E’ la famiglia il cuore rivelatore di questo film di questo trentaduenne regista texano (con alle spalle due film “Un colpo da dilettanti” e “Rushmore”), co-sceneggiato da uno dei due fratelli Wilson (Owen, quello che interpreta il vicino Eli Cash, quello che vorrebbe far parte della famiglia senza riuscirci mai, e l’unico a riuscire a mantenere il successo pur non avendo alcun talento), due personaggi da tener d’occhio. Ma lo è come luogo di incontro/scontro/confronto tra i vari personaggi del film (come ha detto lo stesso Anderson “Sono i personaggi a fare la storia e ad impossessarsene in un certo senso”). Che sono tutti dentro/fuori la famiglia Tenenbaum, e magnificamente ricamati come elementi “forti”, appartenenti al contesto, perché la famiglia è si un luogo chiuso concentrazionario ma è anche un luogo “aperto” a avvolgente (ed ecco allora i personaggi dello psicologo Danny Glover, del marito di Margot Bill Murray, del portiere d’albergo finto dottore amico di Gene Hackman Seymour Cassel, del braccio destro di Mr.Tenenbaum, Pagoda, ecc.).
Eppure, in questa commedia frastornante, che usa il racconto con la voce fuori campo che, per non meno di venti minuti, ci immerge nel film come neppure “Ameliè”, che gioca con le musiche anni sessanta settanta (Clash, Beatles, ecc… con un‘esaltante “Hey Jude” nella lunga introduzione ai Tenenbaum) come chi sa di maneggiare un oggetto esplosivo a livello emozionale, insomma questo film ha una sua forza originale che non lo fa mai diventare parodia di qualcos’altro, né commedia classica hollywoodiana, né luogo di redenzione, né cinema demenziale, ma neppure una scatenata scorribanda alla Fratelli Farrelly.

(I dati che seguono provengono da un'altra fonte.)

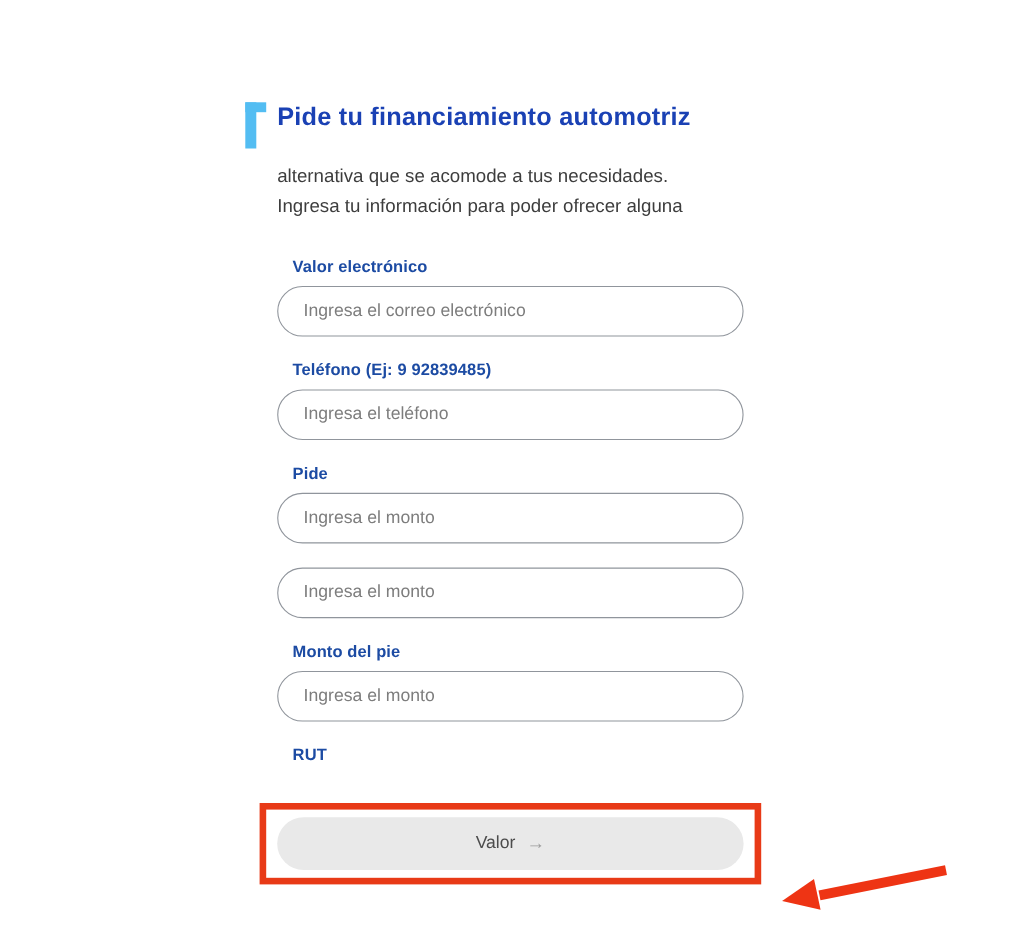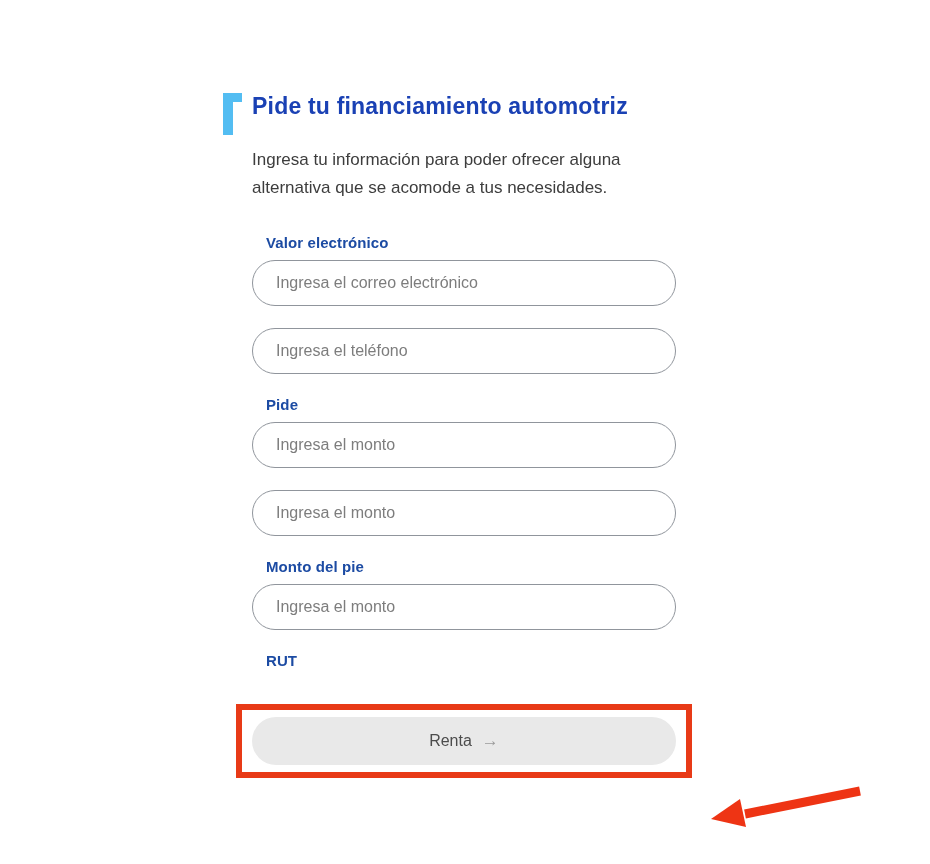--- a/index.html
+++ b/index.html
@@ -94,32 +94,33 @@
 <body>
 
 <div class="content">
 
   <div class="title-row">
     <span class="bracket"></span>
     <h1 class="page-title">Pide tu financiamiento automotriz</h1>
   </div>
 
   <div class="description">
+    <div>alternativa que se acomode a tus necesidades.</div>
     <div>Ingresa tu información para poder ofrecer alguna</div>
-    <div>alternativa que se acomode a tus necesidades.</div>
   </div>
 
   <form>
 
     <div class="field-group">
       <label class="field-label">Valor electrónico</label>
       <input class="field-input" type="text" placeholder="Ingresa el correo electrónico" style="">
     </div>
 
     <div class="field-group">
+      <label class="field-label">Teléfono (Ej: 9 92839485)</label>
       <input class="field-input" type="text" placeholder="Ingresa el teléfono" style="">
     </div>
 
     <div class="field-group">
       <label class="field-label">Pide</label>
       <input class="field-input" type="text" placeholder="Ingresa el monto" style="">
     </div>
 
     <div class="field-group">
       <input class="field-input" type="text" placeholder="Ingresa el monto" style="">
@@ -129,21 +130,21 @@
       <label class="field-label">Monto del pie</label>
       <input class="field-input" type="text" placeholder="Ingresa el monto" style="">
     </div>
 
     <div class="field-group">
       <label class="field-label">RUT</label>
     </div>
 
     <div class="annotation-box">
       <button type="submit" class="submit-btn">
-        <span>Renta</span>
+        <span>Valor</span>
         <span class="arrow-glyph">→</span>
       </button>
     </div>
 
   </form>
 </div>
 
 <svg class="annotation-arrow" viewBox="0 0 170 52" xmlns="http://www.w3.org/2000/svg">
   <line x1="157" y1="10" x2="42" y2="33" stroke="#ee3414" stroke-width="9"></line>
   <polygon points="8,38 37,18 43,46" fill="#ee3414"></polygon>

“I Tenenbaum” alla fine è un film magnificamente tenero, che gioca sulle debolezze dei personaggi come loro effettivo, unico punto di forza, che mescola le carte sui rapporti, su quegli “attimi sfuggenti” in cui le vite a volte incorrono, e trova in una straordinaria parola, forse mai pronunciata, il suo magnifico senso vitale: “perdono”. In un’epoca in cui religioni che non contemplano questa esperienza e possibilità si stanno massacrando vicendevolmente l’urgenza di questa parola “cristiana” arriva come un magnifico fulmine a dissacrare cinismo, capitalismo “corretto”, memorie che uccidono. E una commedia soffice e pungente come “I Tenenbaum” può anche dare lezioni di morale sorprendenti. Basta saperle ascoltare con il “muscolo dei sentimenti”.